During the last week in October, the oil refinery Slovnaft sent potential investors documents on the company, including a shareholders agreement, a letter of acquisition, a three-year business plan and an ecological audit. The final reading of documents by Slovnaft top officials and advisors took place in London on Friday, October 22.
Slovnaft President Slavomir Hatina, who is trying to secure a strategic investor for the refinery, said that preparations for the sale were "three or four days" behind schedule. Hatina expected bids to start arriving after the documents were sent.
Hatina said that the recent turmoil at the National Property Fund (FNM) privatisation agency, whose president and deputy chief were sacked last week, has not affected relations between Slovnaft and the FNM. "The deals I made with former FNM President Ľudovít Kaník are still valid," he said. "The [September 16] revision to the large-scale privatization law gave the government some decision-making power in this sense. As soon as the government decides it has no claims towards [Slovnaft owner] Slovintegra and Slovintegra has no obligations towards it, Slovintegra is ready to return 10% of Slovnaft shares [to the government]," explained Hatina.

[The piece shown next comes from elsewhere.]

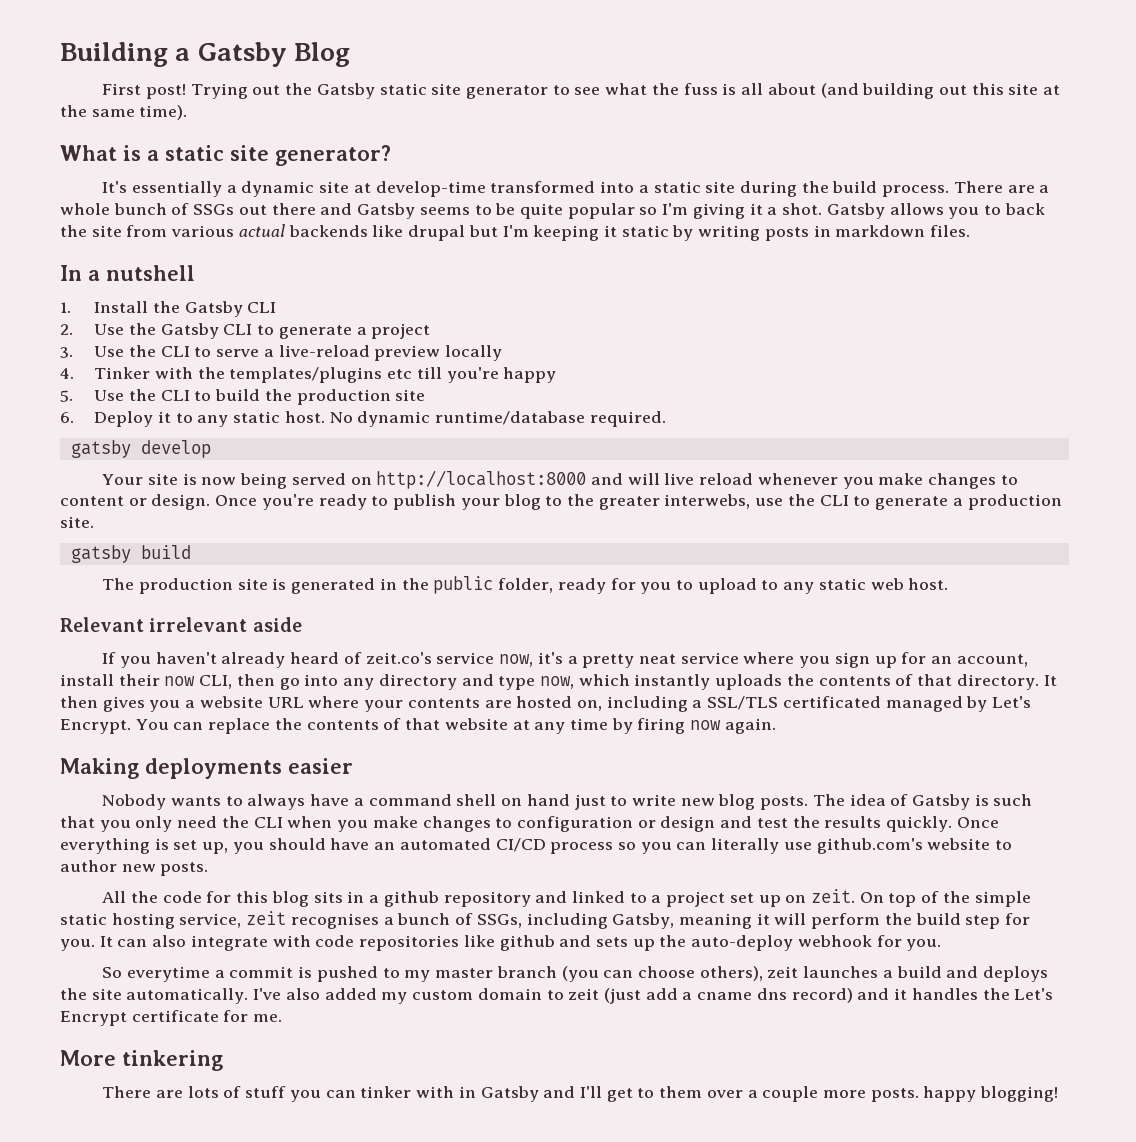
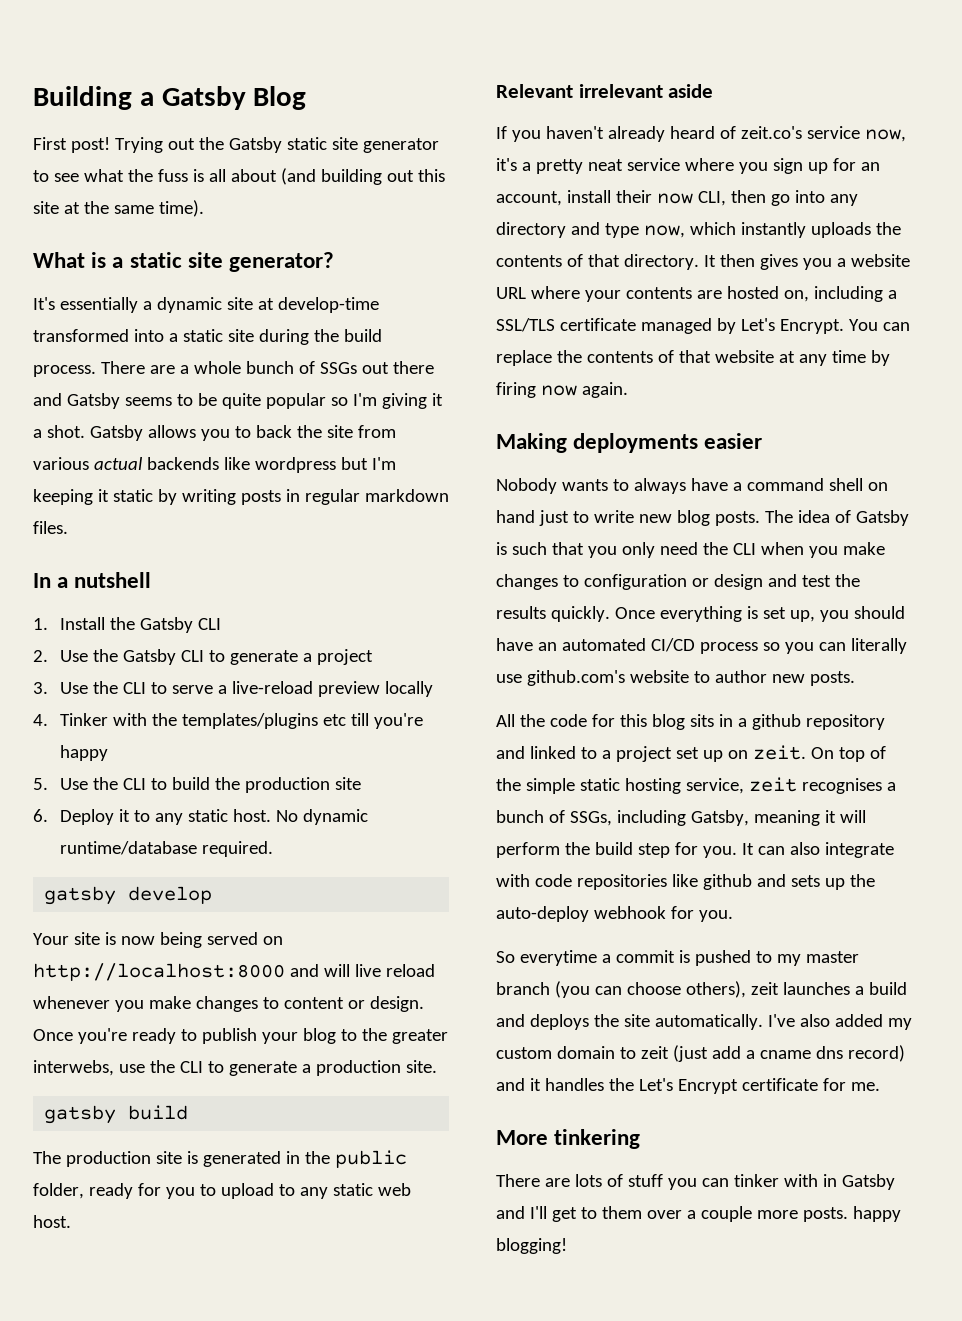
- Gatsby allows you to back the site from various actual backends like drupal but I'm keeping it static by writing posts in markdown files.
+ Gatsby allows you to back the site from various actual backends like wordpress but I'm keeping it static by writing posts in regular markdown files.
- It then gives you a website URL where your contents are hosted on, including a SSL/TLS certificated managed by Let's Encrypt.
+ It then gives you a website URL where your contents are hosted on, including a SSL/TLS certificate managed by Let's Encrypt.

Slovnaft's nine-month operating profit is better than predicted at the beginning of the year. A depreciation in the exchange rate of the Slovak crown during the first six months made the cost of repaying Slovnaft's loans much more expensive than expected. As of June 30, Slovnaft had created provisions in the amount of 2.2 billion crowns against its debts.
Curiously, it is these provisions that now generate hope of better full year results. The reserves were created at 44 crowns to the dollar, but rates now fluctuate between 40 and 41 crowns to the dollar, meaning that Slovnaft's results may be better than expected by some 1.2 billion crowns if the exchange rate holds steady through December.